We then took a sail around the bay, and enjoyed snacks on board the ship (Sunchips, and stale corn chips).

For dinner we didn't have a plan, so figured we would just head to Gaslamp, and look around until we found something that looked good. We parked the car, and my wife noticed a restaurant right across the street that looked familiar (although we have never been to this area before). It was Agua Al 2, which is part of a chain (really only 2 restaurants), with one in San Diego, and one in Florence, Italy. We couldn't beleive it. We ate there in Florence, talked a lot with the owner, who told us to come visit him in San Diego if we were ever there (of course, this conversation was a distant memory).

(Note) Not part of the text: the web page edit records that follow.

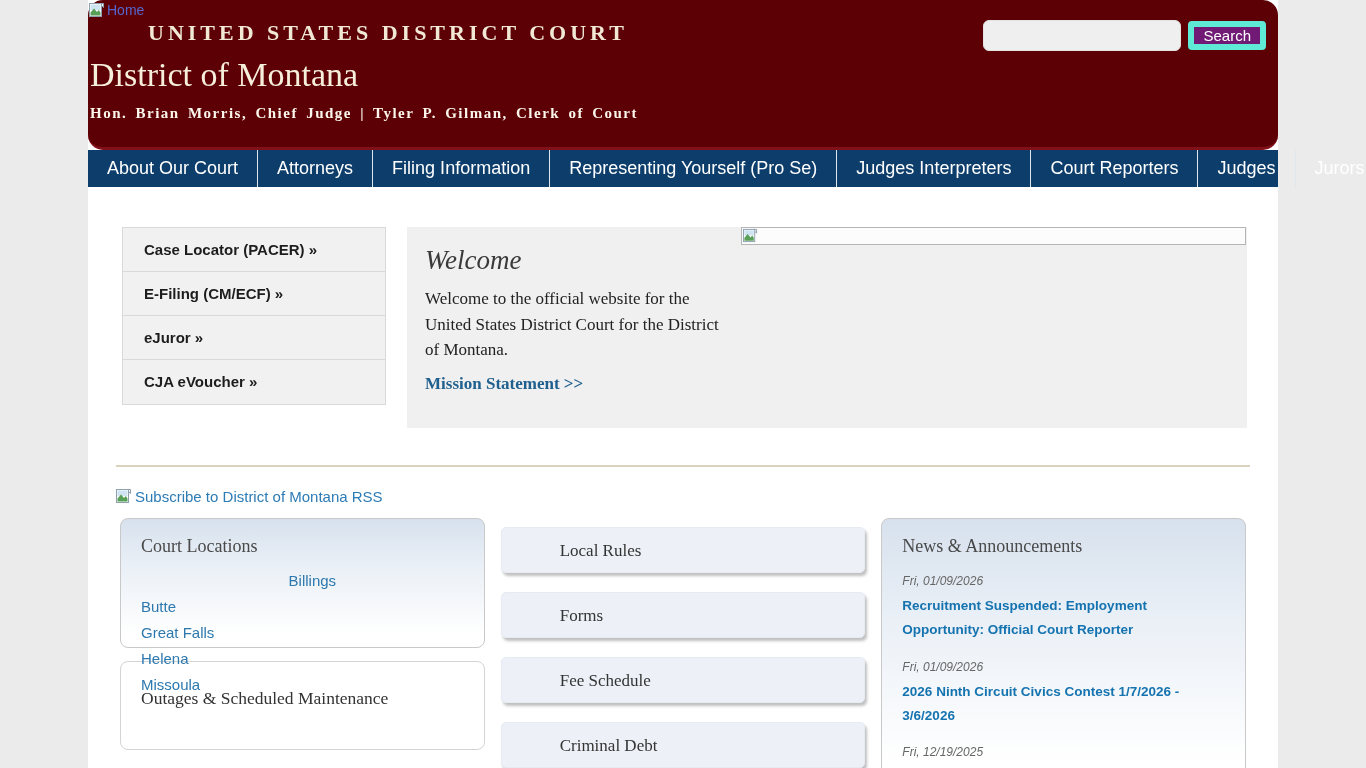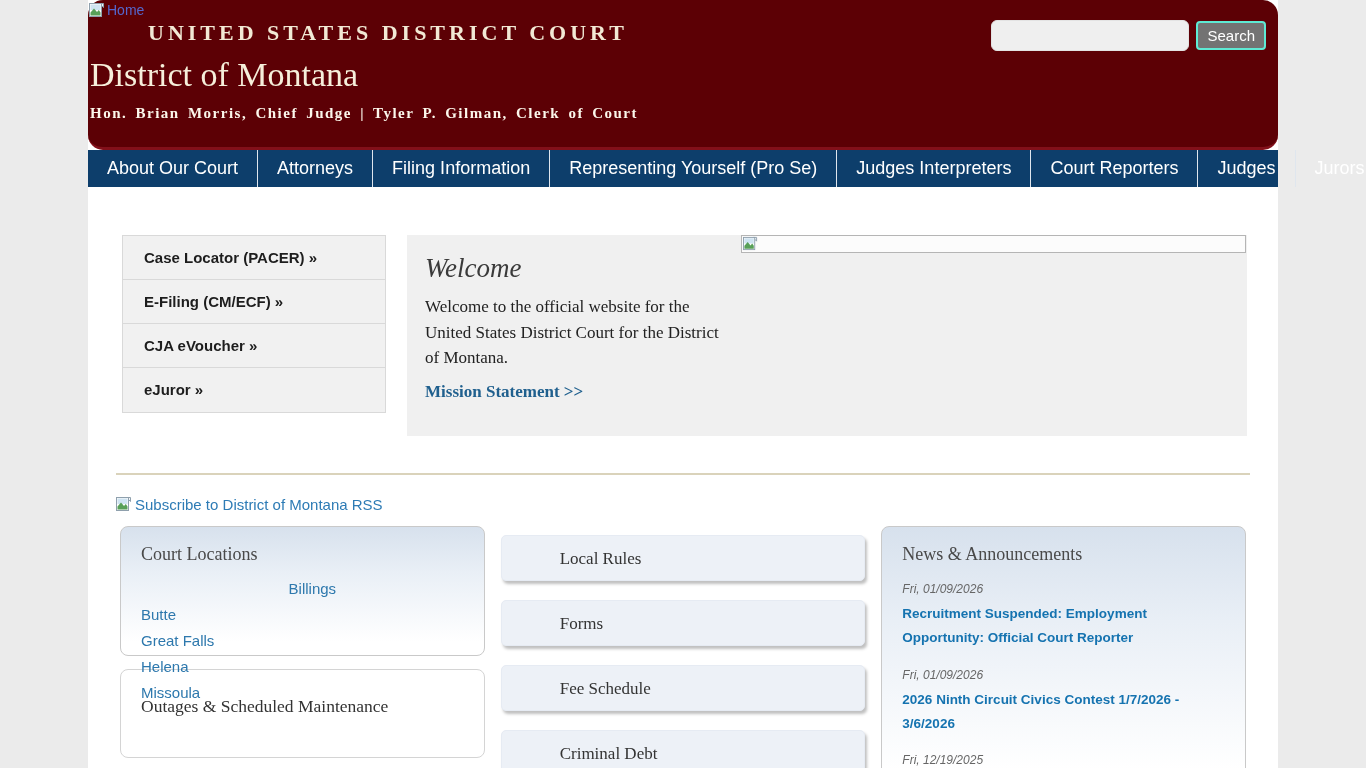--- a/index.html
+++ b/index.html
@@ -13,31 +13,31 @@
                color:#5566cc; font-size:14px; text-decoration:none; cursor:pointer; }
   .court-type { position:absolute; top:20px; left:60px; font-family:"Liberation Serif","DejaVu Serif",serif;
                 font-weight:bold; font-size:22px; letter-spacing:4px; color:#f2e9d5; }
   .district { position:absolute; top:56px; left:2px; font-family:"Liberation Serif","DejaVu Serif",serif;
               font-weight:500; font-size:34px; color:#f6efdb; }
   .officials { position:absolute; top:105px; left:2px; font-family:"Liberation Serif","DejaVu Serif",serif;
                font-weight:bold; font-size:15px; letter-spacing:1.5px; word-spacing:3px; color:#fcf7ec; }
   .search-area { position:absolute; top:20px; right:12px; display:flex; align-items:center; gap:7px; }
   .search-input { width:198px; height:31px; border:1px solid #e3e3e3; border-radius:6px; background:#efefef;
                   padding:0 8px; font-size:14px; outline:none; }
-  .search-btn { height:29px; padding:0 9px; background:#737373; color:#fff; border:2px solid #5eead4;
+  .search-btn { height:29px; padding:0 9px; background:#701a75; color:#fff; border:6px solid #5eead4;
                 border-radius:4px; font-size:15px; cursor:pointer; font-family:"Liberation Sans",sans-serif; }
 
   
   .nav { display:flex; background:#0d3e6b; height:37px; }
   .nav-item { color:#fff; font-size:18px; line-height:36px; padding:0 19px; border-right:1px solid #dfe6ee;
               white-space:nowrap; cursor:pointer; }
   .nav-item:last-child { border-right:none; }
 
   
-  .row1 { display:flex; padding:40px 31px 0 34px;margin-top:8px; }
+  .row1 { display:flex; padding:40px 31px 0 34px; }
   .quick-links { width:264px; border:1px solid #d9d9d9; background:#f1f1f1; align-self:flex-start; }
   .quick-link { height:44px; line-height:44px; padding-left:21px; border-bottom:1px solid #d9d9d9;
                 font-weight:bold; font-size:15px; color:#1d1d1d; cursor:pointer; }
   .quick-link:last-child { border-bottom:none; }
   .welcome-panel { flex:1; margin-left:21px; background:#f0f0f0; height:201px; position:relative; }
   .welcome-inner { padding:16px 18px; width:345px; }
   .welcome-title { font-family:"Liberation Serif","DejaVu Serif",serif; font-style:italic; font-size:27px;
                    color:#3a3a3a; margin:2px 0 10px; font-weight:500; }
   .welcome-text { font-family:"Liberation Serif","DejaVu Serif",serif; font-size:17px; color:#222;
                   line-height:1.5; }
@@ -109,22 +109,22 @@
     <div class="nav-item">Court Reporters</div>
     <div class="nav-item">Judges</div>
     <div class="nav-item">Jurors</div>
     <div class="nav-item">Rules, Orders &amp; Statutes</div>
   </div>
 
   <div class="row1">
     <div class="quick-links">
       <div class="quick-link">Case Locator (PACER) »</div>
       <div class="quick-link">E-Filing (CM/ECF) »</div>
+      <div class="quick-link">eJuror »</div>
       <div class="quick-link">CJA eVoucher »</div>
-      <div class="quick-link">eJuror »</div>
     </div>
     <div class="welcome-panel">
       <div class="welcome-inner">
         <div class="welcome-title">Welcome</div>
         <div class="welcome-text">Welcome to the official website for the United States District Court for the District of Montana.</div>
         <a class="mission-link">Mission Statement &gt;&gt;</a>
       </div>
       <div class="broken-strip">
         <svg class="bi" width="15" height="15" viewBox="0 0 16 16">
           <path d="M10.5 1.5 H14.5 V5.5 Z" fill="#f2f6f9" stroke="#8fa0ad" stroke-width="1"></path>

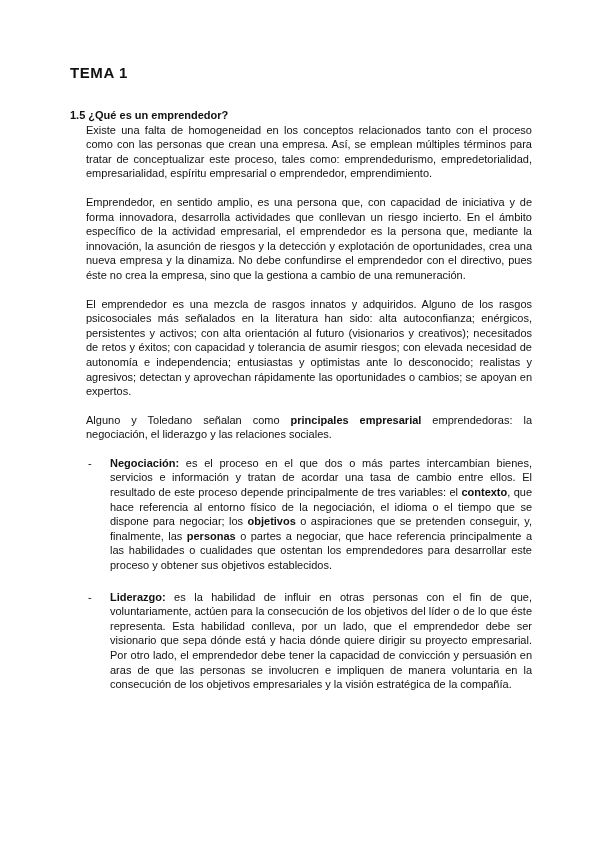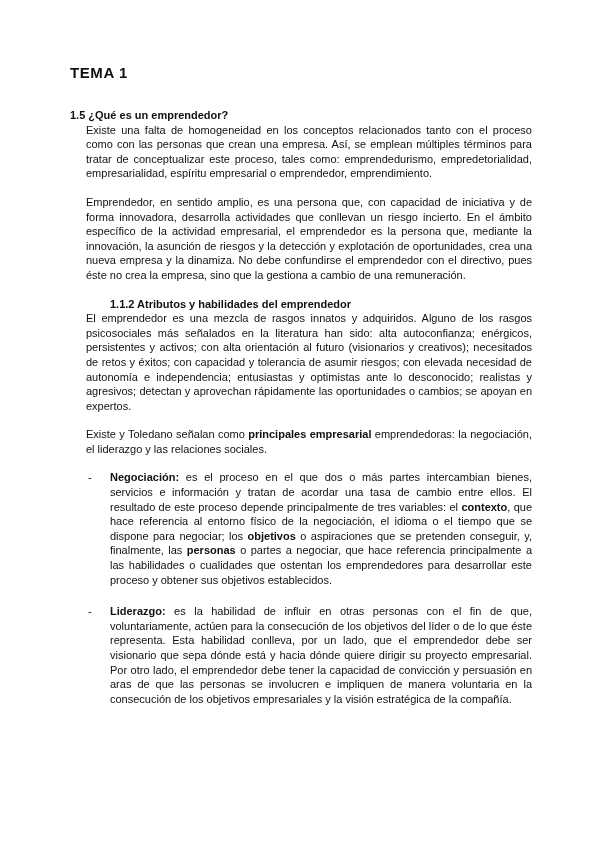--- a/index.html
+++ b/index.html
@@ -65,23 +65,22 @@
 </style>
 </head>
 <body>
 
 <div class="page">
   <h1 class="doc-title">TEMA 1</h1>
   <div>
       <h2 class="section-heading">1.5 ¿Qué es un emprendedor?</h2>
       <p class="paragraph"><span>Existe una falta de homogeneidad en los conceptos relacionados tanto con el proceso como con las personas que crean una empresa. Así, se emplean múltiples términos para tratar de conceptualizar este proceso, tales como: emprendedurismo, empredetorialidad, empresarialidad, espíritu empresarial o emprendedor, emprendimiento.</span></p>
       <p class="paragraph"><span>Emprendedor, en sentido amplio, es una persona que, con capacidad de iniciativa y de forma innovadora, desarrolla actividades que conllevan un riesgo incierto. En el ámbito específico de la actividad empresarial, el emprendedor es la persona que, mediante la innovación, la asunción de riesgos y la detección y explotación de oportunidades, crea una nueva empresa y la dinamiza. No debe confundirse el emprendedor con el directivo, pues éste no crea la empresa, sino que la gestiona a cambio de una remuneración.</span></p>
-      <h2 class="sub-heading">1.1.2 Atributos y habilidades del emprendedor</h2>
       <p class="paragraph"><span>El emprendedor es una mezcla de rasgos innatos y adquiridos. Alguno de los rasgos psicosociales más señalados en la literatura han sido: alta autoconfianza; enérgicos, persistentes y activos; con alta orientación al futuro (visionarios y creativos); necesitados de retos y éxitos; con capacidad y tolerancia de asumir riesgos; con elevada necesidad de autonomía e independencia; entusiastas y optimistas ante lo desconocido; realistas y agresivos; detectan y aprovechan rápidamente las oportunidades o cambios; se apoyan en expertos.</span></p>
-      <p class="paragraph"><span>Existe y Toledano señalan como </span><strong>principales empresarial</strong><span> emprendedoras: la negociación, el liderazgo y las relaciones sociales.</span></p>
+      <p class="paragraph"><span>Alguno y Toledano señalan como </span><strong>principales empresarial</strong><span> emprendedoras: la negociación, el liderazgo y las relaciones sociales.</span></p>
       <div class="bullet">
         <span class="bullet-marker">-</span>
         <div class="bullet-text"><strong>Negociación:</strong><span> es el proceso en el que dos o más partes intercambian bienes, servicios e información y tratan de acordar una tasa de cambio entre ellos. El resultado de este proceso depende principalmente de tres variables: el </span><strong>contexto</strong><span>, que hace referencia al entorno físico de la negociación, el idioma o el tiempo que se dispone para negociar; los </span><strong>objetivos</strong><span> o aspiraciones que se pretenden conseguir, y, finalmente, las </span><strong>personas</strong><span> o partes a negociar, que hace referencia principalmente a las habilidades o cualidades que ostentan los emprendedores para desarrollar este proceso y obtener sus objetivos establecidos.</span></div>
       </div>
       <div class="bullet">
         <span class="bullet-marker">-</span>
         <div class="bullet-text"><strong>Liderazgo:</strong><span> es la habilidad de influir en otras personas con el fin de que, voluntariamente, actúen para la consecución de los objetivos del líder o de lo que éste representa. Esta habilidad conlleva, por un lado, que el emprendedor debe ser visionario que sepa dónde está y hacia dónde quiere dirigir su proyecto empresarial. Por otro lado, el emprendedor debe tener la capacidad de convicción y persuasión en aras de que las personas se involucren e impliquen de manera voluntaria en la consecución de los objetivos empresariales y la visión estratégica de la compañía.</span></div>
       </div>
     </div>
 </div>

So we ate there. The menus were exactly the same. We kind of mis-ordered (actually had a language problem with the waitress who was Italian, which is kind of weird since we are in the states). But the dishes we got were still wonderful. The highlight of our meal was the cheese plate. It was large, with ample servings of 4 different cheeses, and some salad greens (I think one was arugula, as it had a very peppery kick). I also loved the bread they bring in paper bags. It was toasted on a grill, then you dip it in olive oil, and balsamic. I pretty much filled up on that. It was really neat for us to stumble upon this restaurant, as it really brought back good memories from our Italian vacation.

That is all we were able to do. On my list (for next time), is San Diego's best fish taco (this will take some research to figure out exactly were that is). Nine-Ten (their breakfast menu actually looked great), a real meal at Georges, Mission Cup Cafe, Chuao Chocolates , and Barbarella.

We had a wonderful time, and look forward to getting back.